SEUL, Coreia do Sul (AP) – Governos e empresas de todo o mundo tentaram no sábado determinar o impacto de uma decisão da Suprema Corte dos EUA que revogou algumas das tarifas globais da administração Trump.
A mais recente reviravolta na montanha-russa tarifária dos EUA, que começou quando o presidente Donald Trump regressou ao cargo há 13 meses e devastou dezenas de relações comerciais com a maior economia do mundo, irritou autoridades comerciais da Coreia do Sul à América do Sul e muito mais além.
O Ministério do Comércio da Coreia do Sul convocou uma reunião de emergência no sábado para compreender o novo cenário. A decisão do Supremo Tribunal dos EUA não afecta alguns produtos específicos exportados para os EUA, como automóveis e aço. As pessoas afetadas provavelmente estarão agora sujeitas à nova tarifa de 10% imposta pela ordem executiva que Trump assinou na sexta-feira. Na manhã de sábado, Trump anunciou que aumentaria a tarifa para 15%.
Em Paris, o presidente francês, Emmanuel Macron, saudou os freios e contrapesos nos Estados Unidos, elogiando o “estado de direito” durante uma visita à feira agrícola de Paris: “É bom ter poder e contra-poder nas democracias.

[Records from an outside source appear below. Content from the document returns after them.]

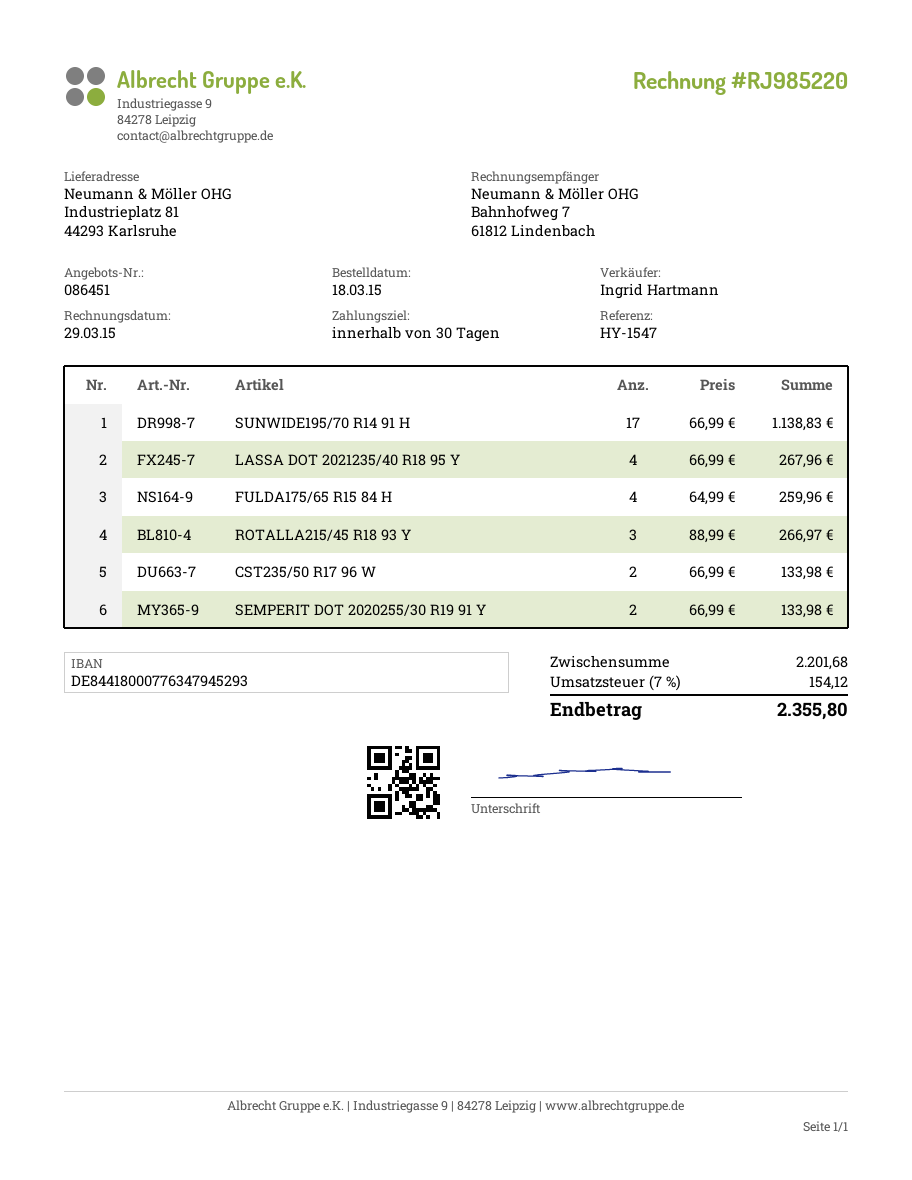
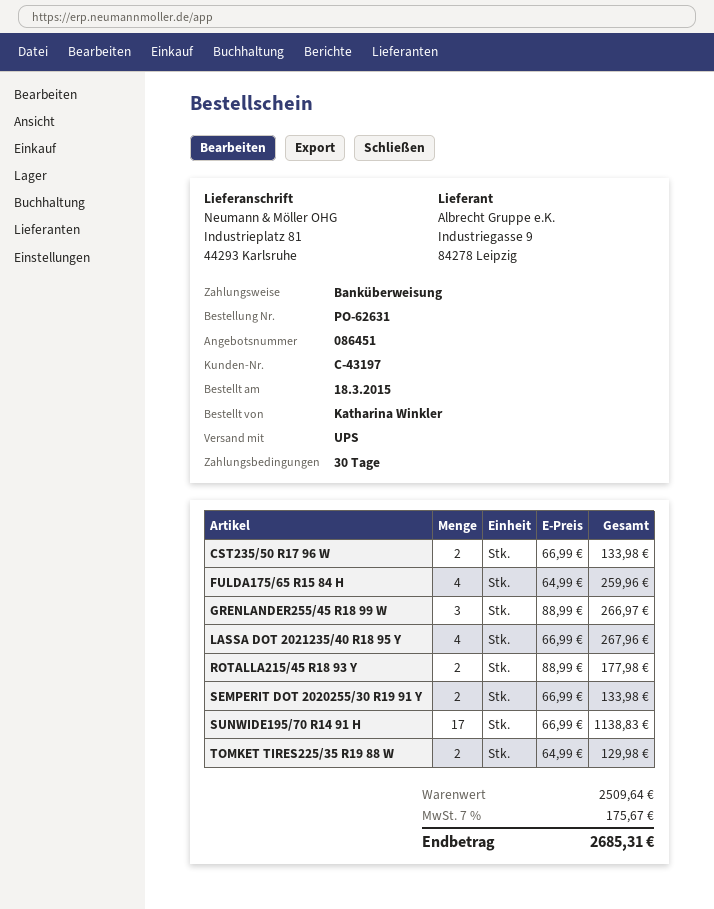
ROTALLA215/45 R18 93 Y: 3 x 88.99 = 266.97 -> 2 x 88.99 = 177.98
GRENLANDER255/45 R18 99 W: none -> 3 x 88.99 = 266.97
TOMKET TIRES225/35 R19 88 W: none -> 2 x 64.99 = 129.98
subtotal: 2201.68 -> 2509.64
tax: 7% = 154.12 -> 7% = 175.67
total: 2355.80 -> 2685.31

No entanto, ele alertou contra qualquer triunfalismo.
As autoridades discutiram a linguagem dos acordos bilaterais e multilaterais alcançados com os Estados Unidos nos últimos meses, mesmo quando se preparavam para uma nova volatilidade. Trump disse na sexta-feira que planeja novas tarifas globais de 10% em termos diferentes.
“Noto que o presidente Trump disse há algumas horas que estava a reformular algumas das medidas para introduzir novas tarifas, mais limitadas, mas aplicáveis a todos”, disse Macron. “Portanto, analisaremos cuidadosamente as consequências exatas, o que pode ser feito, e nos adaptaremos.”
Referindo-se à ameaça de uma nova tarifa de 10 por cento, Sergio Bermúdez, chefe de uma empresa de parques industriais em Ciudad Juárez, no México, na fronteira com o Texas, disse que Trump “está dizendo muitas coisas, e muitas delas não são verdadeiras. Todas as empresas que conheço estão analisando, tentando descobrir que impacto isso terá sobre elas”.
O impacto foi sentido particularmente em Juarez: grande parte da economia do país depende de fábricas que produzem bens para exportação para os consumidores dos EUA, o resultado de décadas de comércio livre entre os EUA e o México.
O enfraquecimento da política dos EUA ao longo do último ano tornou muitos líderes empresariais globais cautelosos, à medida que lutam para prever e antecipar o impacto no investimento.
O secretário da Economia, Marcelo Ebrard, disse na sexta-feira que o México está observando as tarifas com “calma”, observando que 85% das exportações mexicanas não estão sujeitas a quaisquer tarifas, em grande parte por causa do Acordo Estados Unidos-México-Canadá. Ele planeja viajar aos Estados Unidos na próxima semana para se reunir com autoridades financeiras.